How and When to Add Compost in Spring

How and When to Add Compost in Spring Blog Article image

Compost is a standard building block of any garden, and spring is a good time to apply it. But it’s a little more specific than that!

The best time in spring to apply compost is two weeks before you plant seedlings or sow seeds. You should also think about what types of compost you’ll apply, and how you’ll work it into the soil–all things we’re going to touch on in this article! So, keep reading to learn more on how and when to add compost in spring!

How to Apply Compost to Your Garden

To apply compost to your garden, you can either dig it into the soil, or side-dress with it: strategically placing it on top of the soil near plants you want to benefit.

If you’re adding compost to a vegetable garden, dig it in. If you’re adding compost to areas with established trees and shrubs, side-dress.

Dig it in

We have a whole post on How To Compost By Hand (The Easy Way), but here are the basic steps:

  1. Clear the soil of large pieces of debris.
  2. Drop compost onto the garden according to the dosage on the bag, and use a rake to evenly spread it over the area.
  3. Start your dig at one end of the garden bed. Dig up a shovelful of soil six to eight inches deep. Then drop it right back into the hole, flipping the shovel as you do so that the compost that was on the surface is now at the bottom of the hole–more or less. 
  4. Continue this process with the rest of the bed, working your way up and down in rows. 
  5. Add mulch or a thin layer of compost on top for extra points!

Side dress

Side-dressing is almost exactly what it sounds like: spreading compost around the sides of plants. Here’s the specifics:

  1. Target the bulk of the compost about a foot away from the trunk, for shrubs, and at least three feet away from the trunk, for trees. The feeder roots that need to compost reach away from the trunk instead of clumping up close to it.
  2. Use a hard rake or a hand rake to work the compost into the first couple of inches of soil. This will help incorporate it into the native dirt.
  3. Spread a thin layer of mulch on top. This will keep the compost and distrubed earth from blowing away or washing away at watering time.
  4. Speaking of which, water soon after in order to lock the mulch down and begin the seepage of nutrients from the compost to the soil.

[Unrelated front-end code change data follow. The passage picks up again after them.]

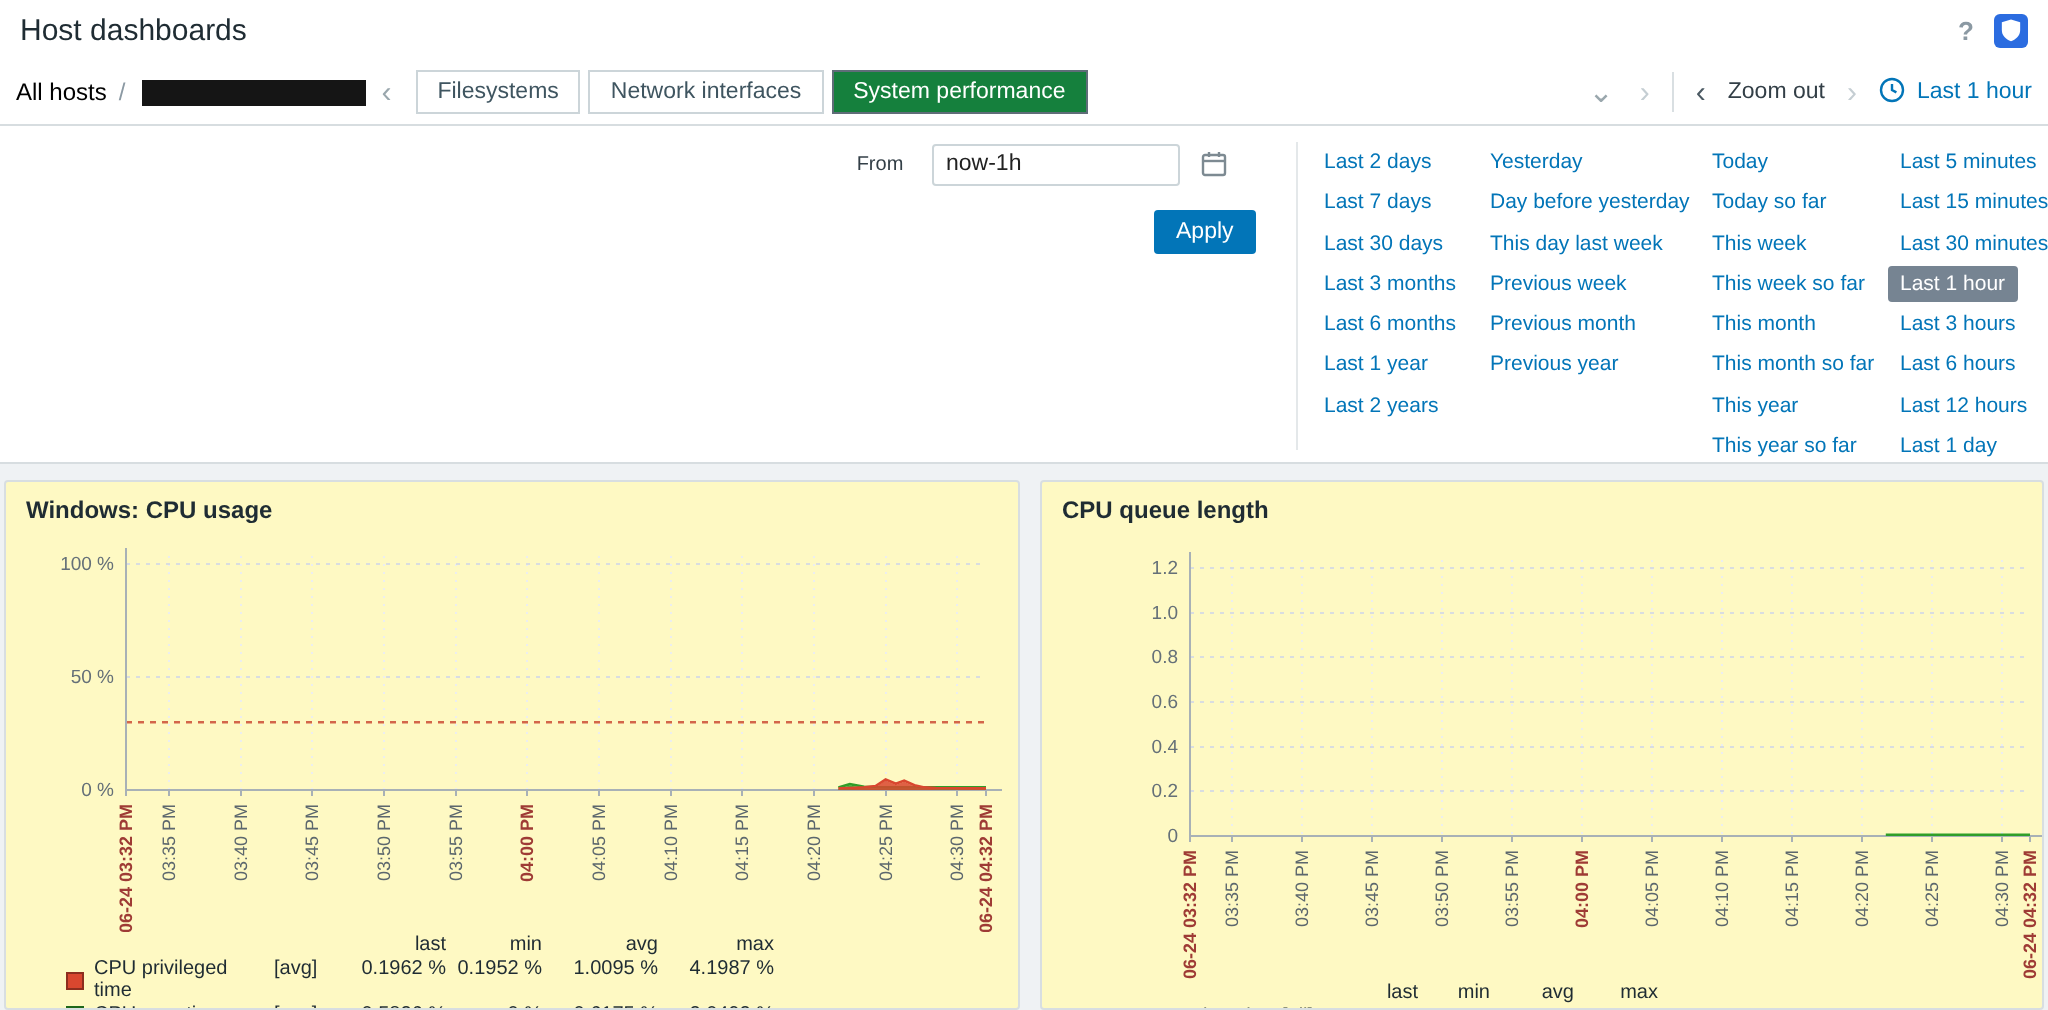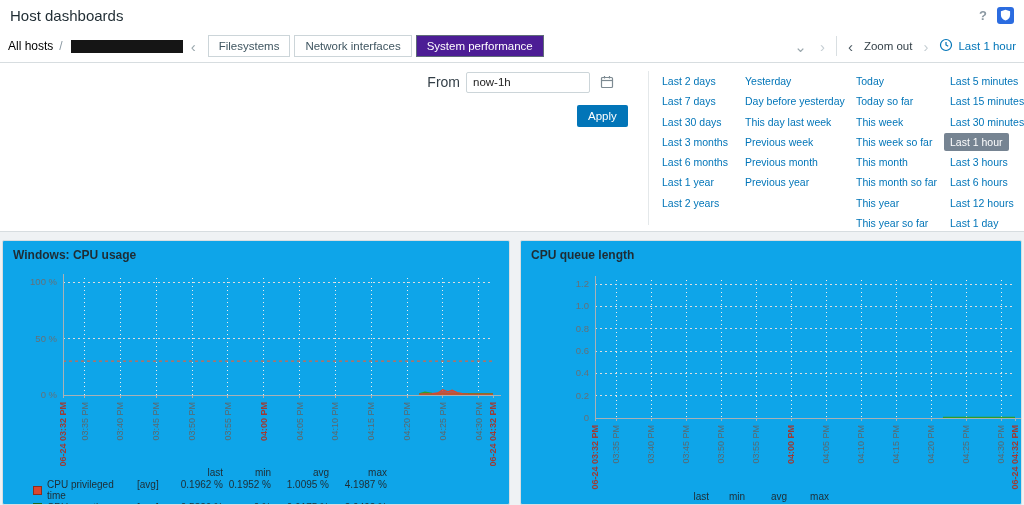--- a/index.html
+++ b/index.html
@@ -22,7 +22,7 @@
   .chev.lite{color:#c5ced3}
   .tabbar{display:flex;gap:4px;margin-left:4px}
   .tab{font-size:11.5px;padding:4px 10px;border:1px solid #ccd5d9;background:#fff;color:#3f5560;white-space:nowrap}
-  .tab.selected{background:#4c1d95;border-color:#5f6d78;color:#fff}
+  .tab.selected{background:#15803d;border-color:#5f6d78;color:#fff}
   .nav-right{margin-left:auto;display:flex;align-items:center;gap:9px}
   .vdiv{width:1px;height:20px;background:#d9dfe2}
   .zoom-out{font-size:11.5px;color:#333f47;background:none;border:none}

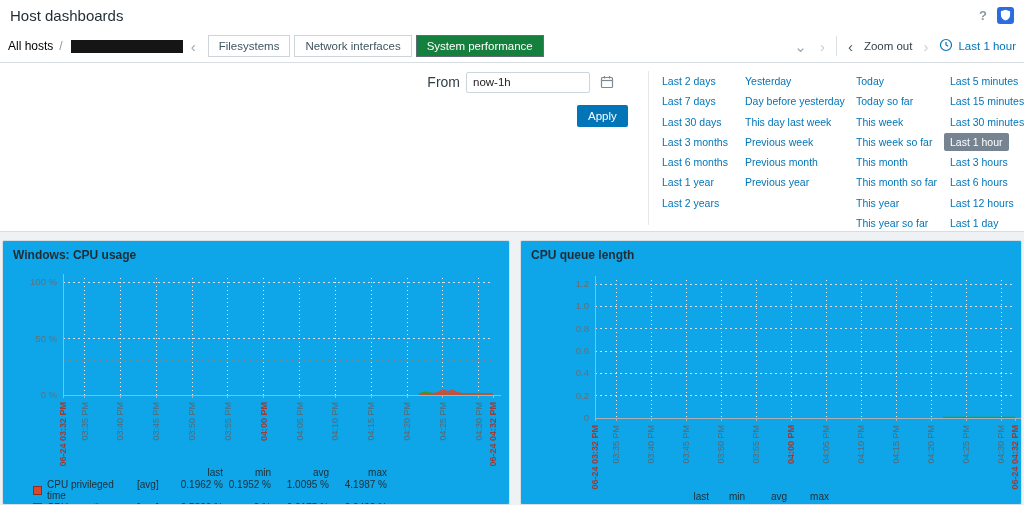--- a/index.html
+++ b/index.html
@@ -31,7 +31,7 @@
   .filter{position:absolute;top:62px;left:0;right:0;height:170px;background:#fff;border-top:1px solid #d7dde0;border-bottom:1px solid #d7dde0}
   .fcol{position:absolute;left:420px;top:8px}
   .frow{display:flex;align-items:center;gap:6px;margin-bottom:6px}
-  .frow label{width:40px;text-align:right;font-size:14px;color:#333f47}
+  .frow label{width:40px;text-align:center;font-size:10px;color:#333f47}
   .frow input{width:124px;height:21px;border:1px solid #ccd5d9;border-radius:2px;padding:0 6px;font:11.5px "Liberation Sans",sans-serif;color:#222}
   .cal-btn{width:22px;height:22px;background:none;border:none;display:flex;align-items:center;justify-content:center}
   .apply{margin-left:157px;margin-top:6px;background:#0275b8;color:#fff;border:none;border-radius:2px;padding:5px 11px;font-size:11.5px}

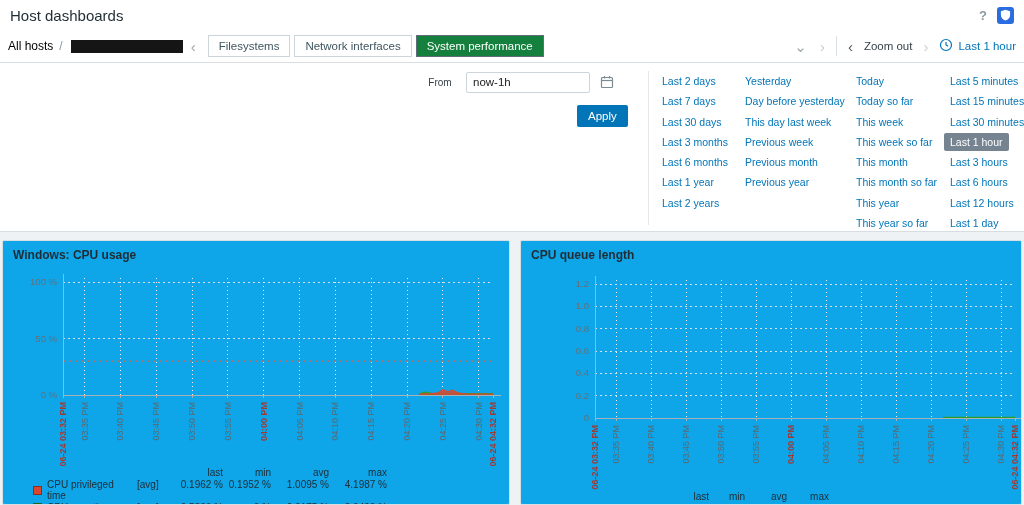--- a/index.html
+++ b/index.html
@@ -42,7 +42,7 @@
   .sel-chip{background:#768492;color:#fff;padding:3px 6px;border-radius:2px;margin-left:-6px;cursor:pointer}
 
   .dash{position:absolute;top:232px;left:0;right:0;bottom:0;background:#eff2f4;padding:8px 2px 0;display:flex;gap:10px;overflow:hidden}
-  .panel{background:#0ea5e9;border:1px solid #d8dee1;border-radius:2px;overflow:hidden}
+  .panel{background:#fef9c3;border:1px solid #d8dee1;border-radius:2px;overflow:hidden}
   .panel.p1{width:508px}
   .panel.p2{flex:1}
   .ptitle{padding:7px 10px 2px;font-size:12px;font-weight:bold;color:#1f2c33}

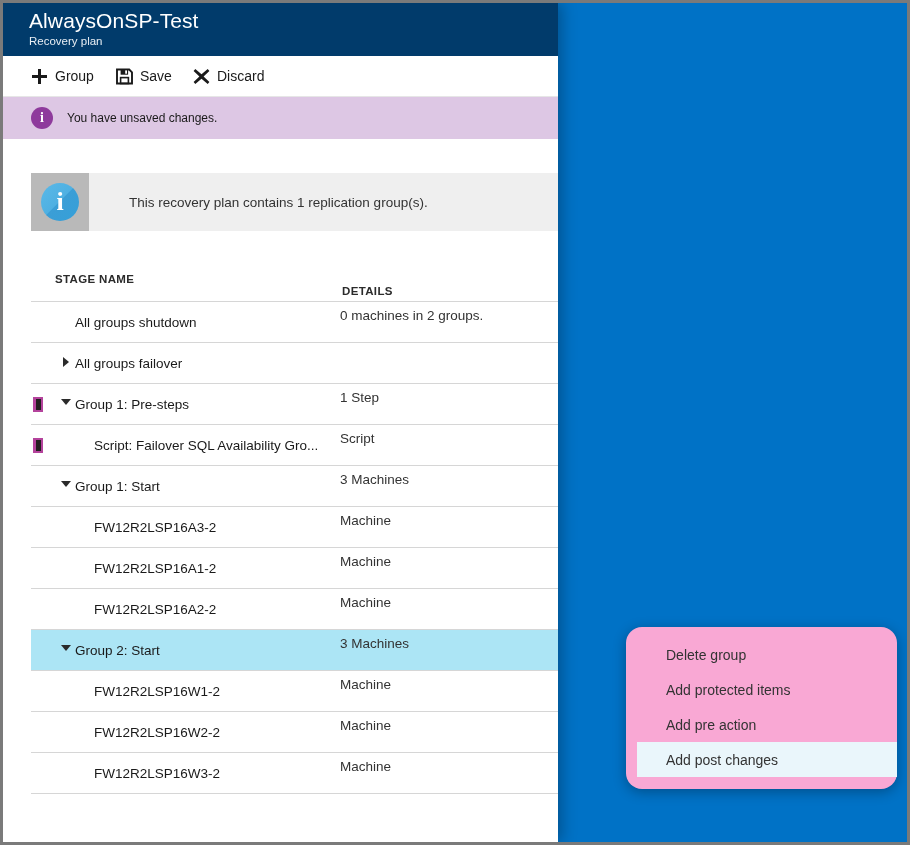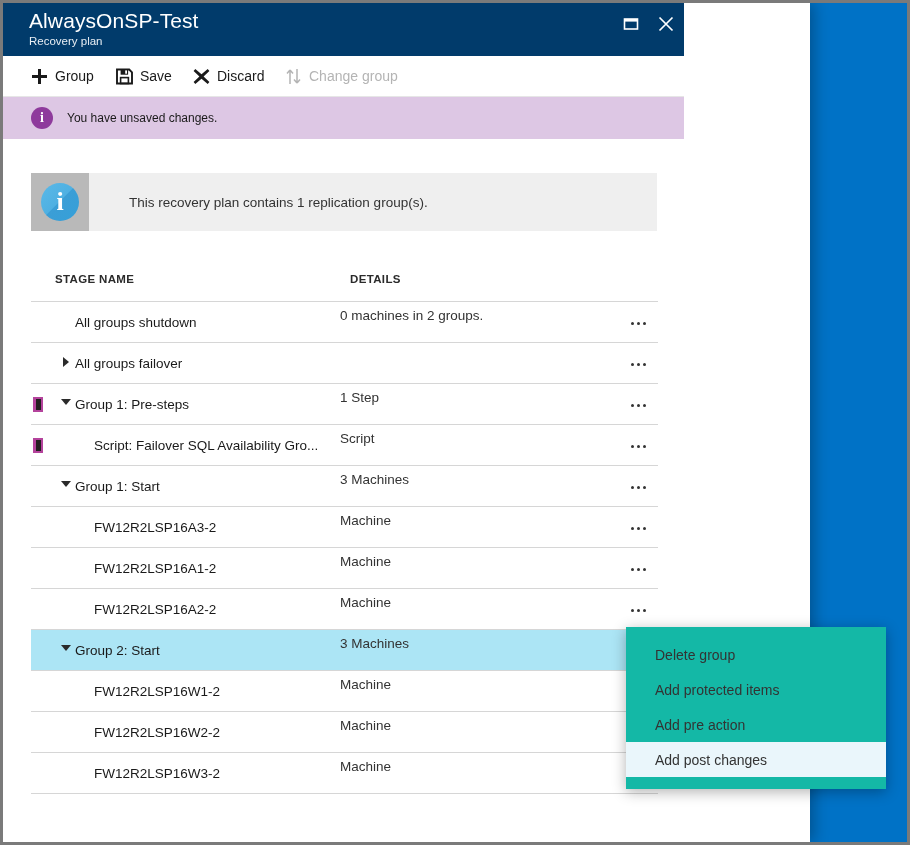--- a/index.html
+++ b/index.html
@@ -31,7 +31,7 @@
     position: absolute;
     left: 0px;
     top: 0px;
-    width: 807px;
+    width: 555px;
     height: 839px;
     background: #ffffff;
     box-shadow: 4px 0 14px rgba(0,0,0,0.28);

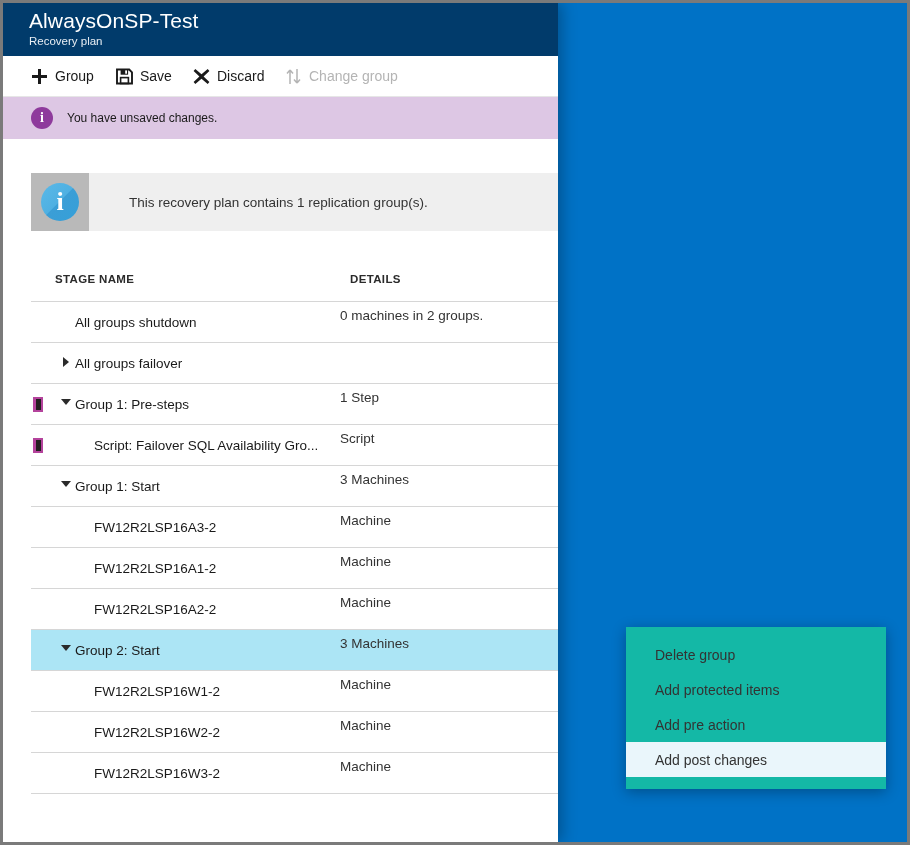--- a/index.html
+++ b/index.html
@@ -354,15 +354,6 @@
         <span>Discard</span>
       </div>
 
-      <div class="cmd disabled" id="cmd-change">
-        <span class="glyph">
-          <svg width="17" height="17" viewBox="0 0 17 17">
-            <path d="M5 16 V2 M5 2 L2 5.5 M5 2 L8 5.5" stroke="#b4b4b4" stroke-width="1.5" fill="none"></path>
-            <path d="M12 1 V15 M12 15 L9 11.5 M12 15 L15 11.5" stroke="#b4b4b4" stroke-width="1.5" fill="none"></path>
-          </svg>
-        </span>
-        <span>Change group</span>
-      </div>
     </div>
 
     <div id="notify">

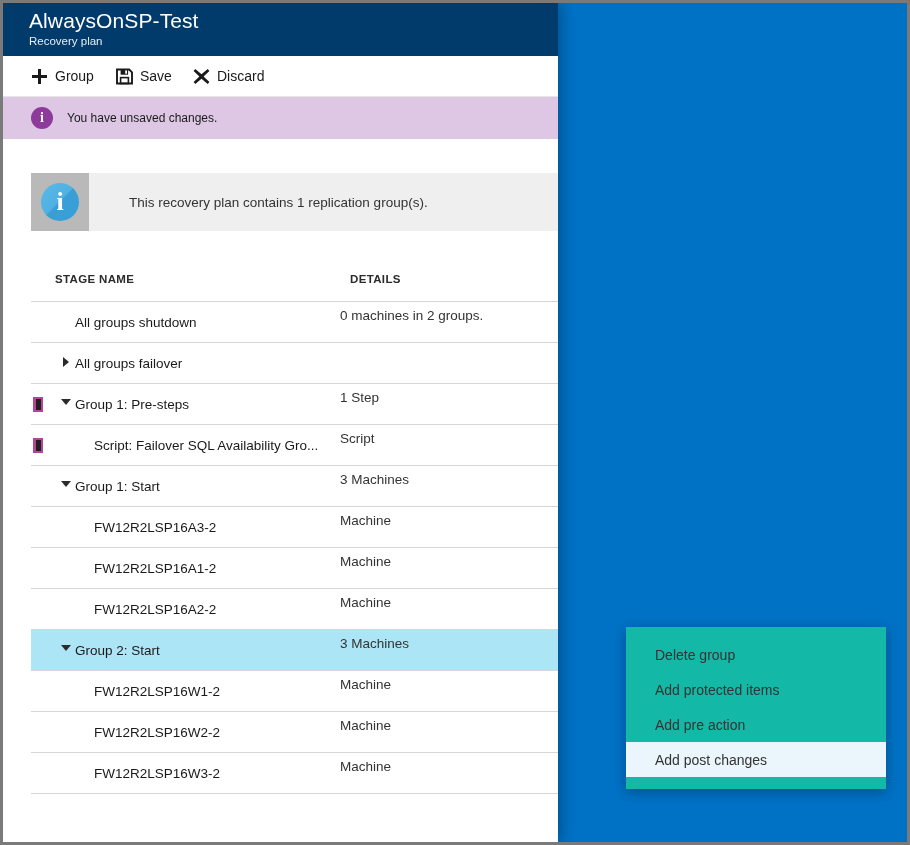--- a/index.html
+++ b/index.html
@@ -194,7 +194,7 @@
     color: #2b2b2b;
   }
   #grid .hdr .h.c1 { left: 24px; }
-  #grid .hdr .h.c2 { left: 319px; }
+  #grid .hdr .h.c2 { left: 311px; margin-top: 12px; }
 
   .row {
     position: relative;

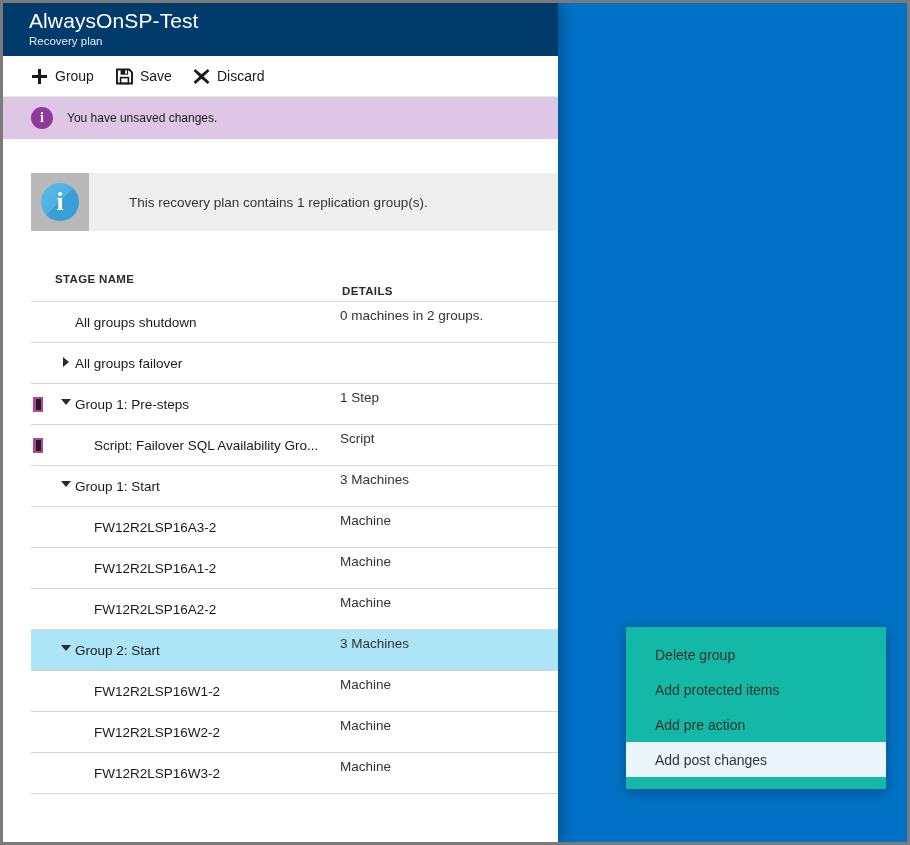--- a/index.html
+++ b/index.html
@@ -280,10 +280,11 @@
     left: 623px;
     top: 624px;
     width: 260px;
-    background: #14b8a6;
+    background: #f9a8d4;
     box-shadow: 0 3px 13px rgba(0,0,0,0.30);
-    padding: 10px 0 12px 0;
+    padding: 10px 0 12px 11px;
     z-index: 50;
+    border-radius: 16px;
   }
   #ctxmenu .mi {
     height: 35px;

You can also add a granular fertilizer (again, natural or organic!) to your garden at the same time you add compost.

Compost is also a great thing to feed your lawn. Simply sprinkle a very thin layer across the area of your lawn shortly before the sprinklers are due to come on. You can do this in the spring, and a few more times throughout the year!

Not All Compost Is Created Equal

The reason why compost is so valuable in a garden is because it does two things that are essential to the health of roots and the plants they feed:

  1. Compost builds the soil. It adds physical structure, balances pH, increases water retention and aeration, introduces beneficial microbes and insects as well as maintains their populations, and boosts the decomposition process of organic matter in the soil.
  1. Compost fertilizes. It provides a fresh batch of mineral and nutrients to the soil, which are then accessed by the roots, which then transmits them to the cells tissue of the plants, which are then digested and processed by you!

Basically, whatever compost you put on your garden, you’re going to end up eating, several stages down so line. That’s why it’s important to be pretty choosy about compost!

Here are some guidelines to help you choose the best compost:

  • Certified Organic or Naturally derived, not synthetic – will be higher in bioavailable vitamins and nutrients, and more efficient at building soil
  • Local, if possible
  • Dark color and fairly fine texture, like corn meal – this means all its components are well-broken-down

Use More Than One Type of Compost

In order to inoculate your garden with a full spectrum of vitamins, minerals, and microbes, you’ll want compost from more than one source.

For example, a good variety of compost components would be:

  • Forest products (bark, wood, pine needles, leaves)
  • Manure (steer, rabbit, or chicken)
  • Ocean-based (kelp, seaweed, shells, sea salt)
  • Mineral (azomite, langbeinite)
  • Miscellaneous biological (blood, bone, and/or feather meal)

You may be able to find particular brands of compost that already combine multiple origins within their components. Or, you may need to buy two or more different types of compost and apply them to your garden together.
Don’t feel like you need to have every single one of these, though! Do what you can, and don’t stress about the rest.